| What you will do |
Skip the images and repeat every entry word for word.

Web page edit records

----------------

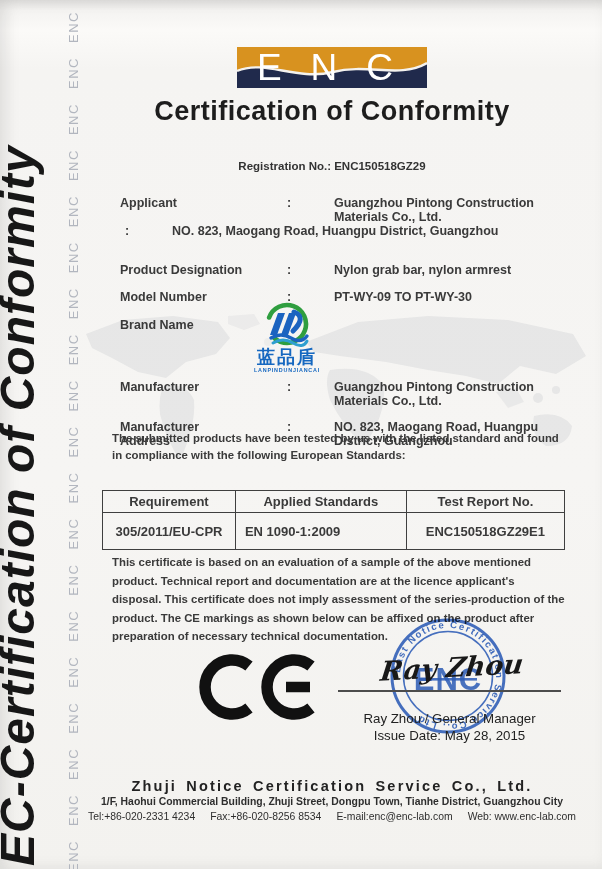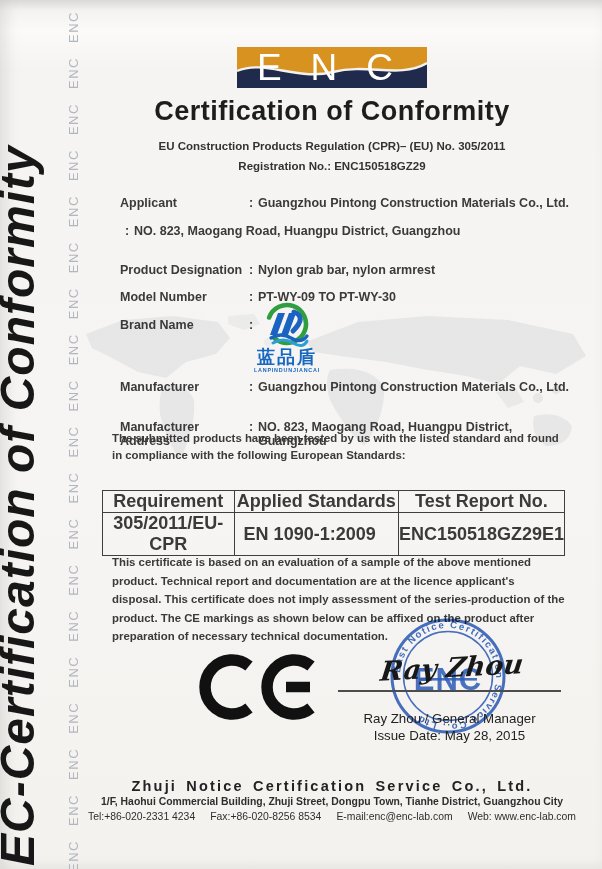"EU Construction Products Regulation" div.reg-line { html: <div>EU Construction Products Regulation (CPR)– (EU) No. 305/2011</div> -> none }
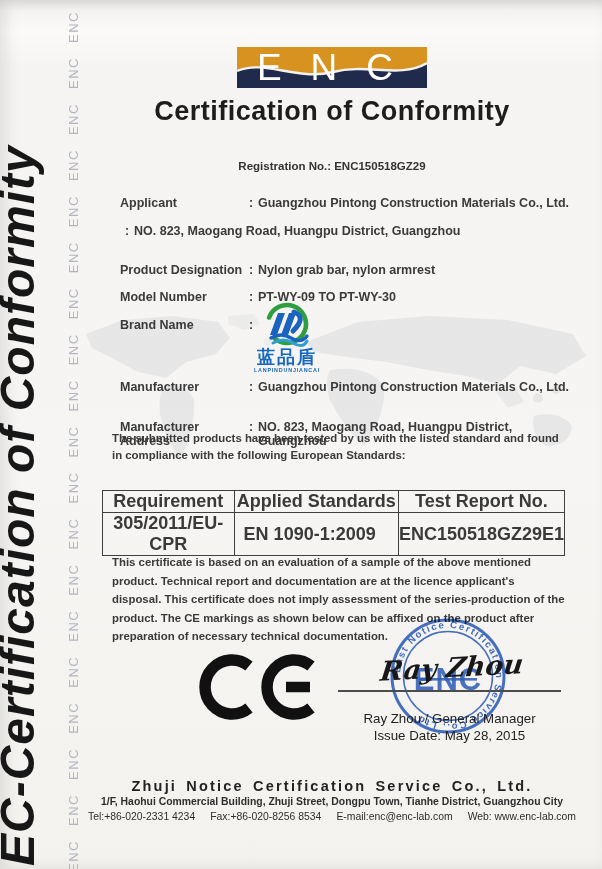"Applicant" .field { gap: none -> 38px }
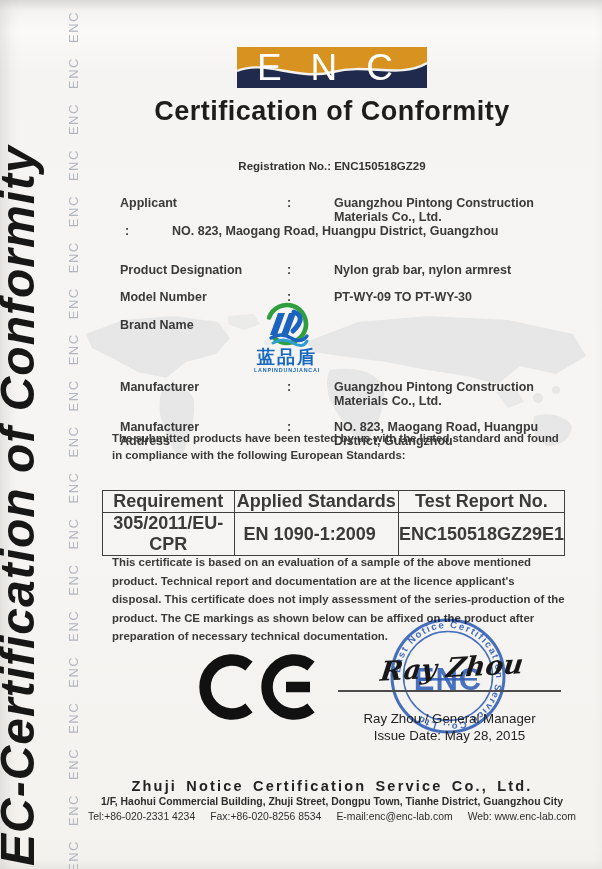"Requirement" table.std { font-size: 18px -> 13px }
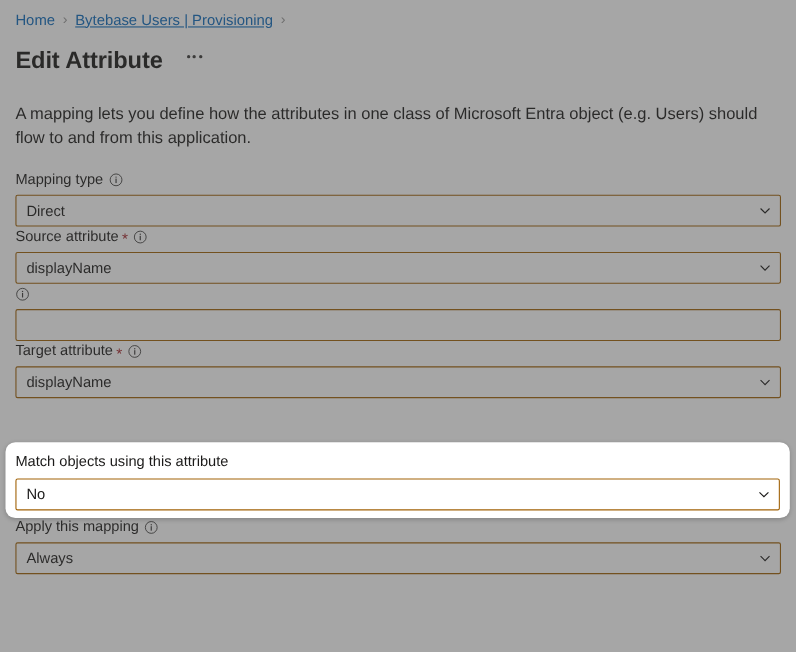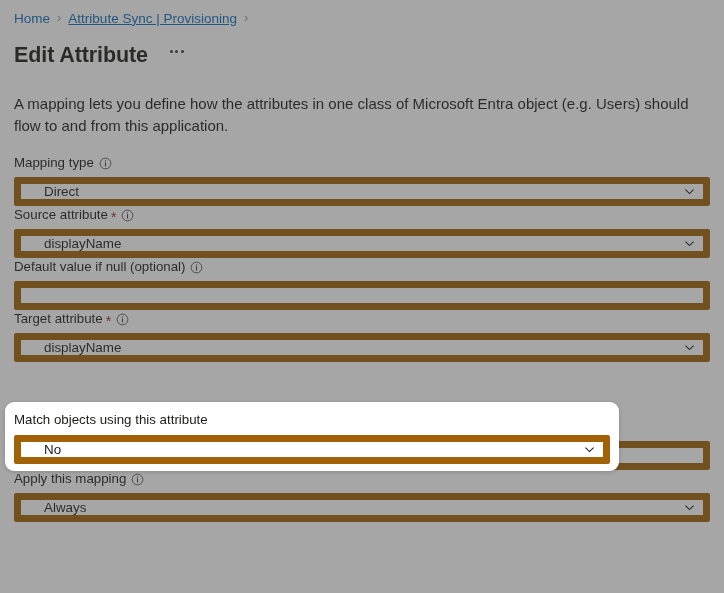"Attribute Sync | Provisioning" a.crumb-link { text: Attribute Sync -> Bytebase Users }
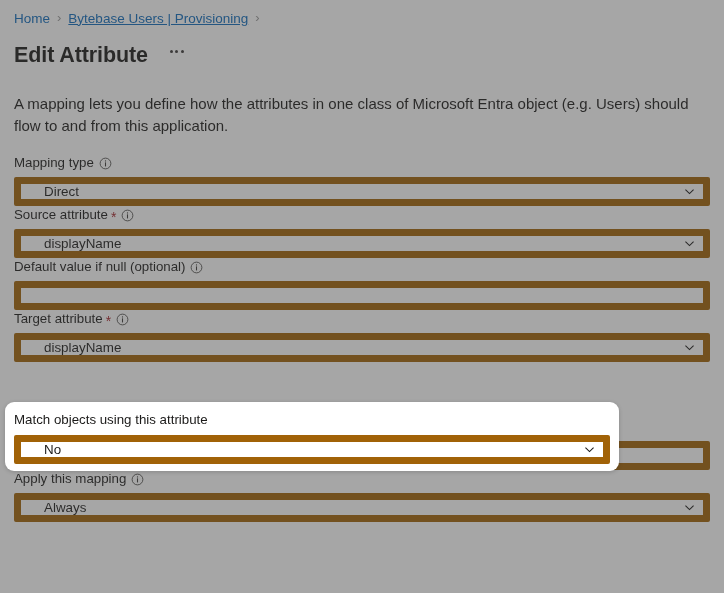"Direct" .control { border: 7px solid #a16207 -> 1px solid #a16207; padding-left: 14px -> none }
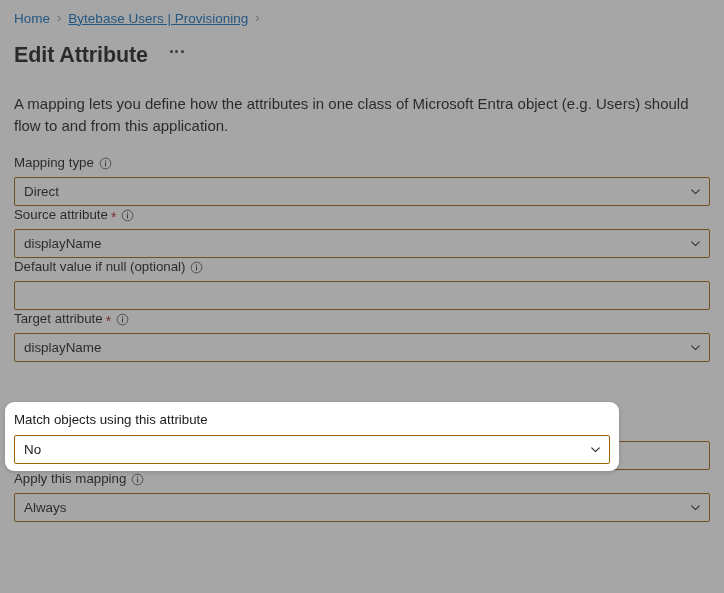"Default value if null (optional)" span { html: <span>Default value if null (optional)</span> -> none }
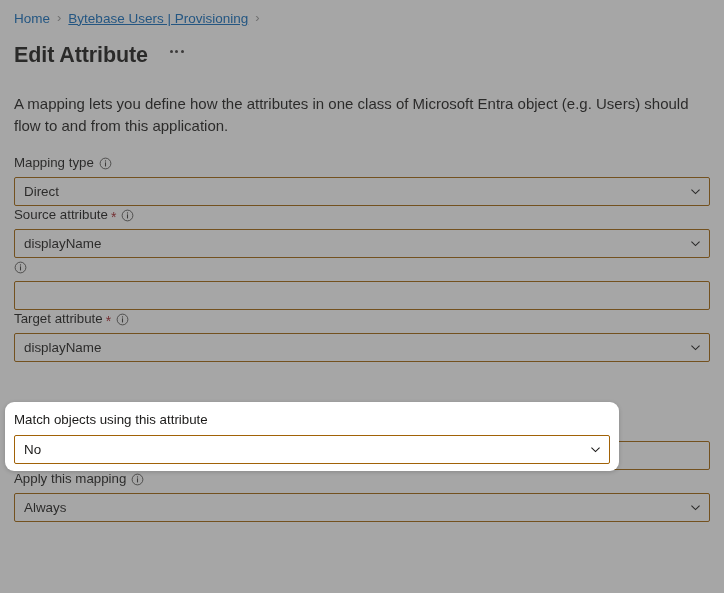"Match objects using this attribute" .spotlight { width: 614px -> 713px }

----------------

| Solution to this task |
"EU Construction Products Regulation" div.reg-line { html: <div>EU Construction Products Regulation (CPR)– (EU) No. 305/2011</div> -> none }
"Applicant" .field { gap: none -> 38px }
"Requirement" table.std { font-size: 18px -> 13px }
"Attribute Sync | Provisioning" a.crumb-link { text: Attribute Sync -> Bytebase Users }
"Direct" .control { border: 7px solid #a16207 -> 1px solid #a16207; padding-left: 14px -> none }
"Default value if null (optional)" span { html: <span>Default value if null (optional)</span> -> none }
"Match objects using this attribute" .spotlight { width: 614px -> 713px }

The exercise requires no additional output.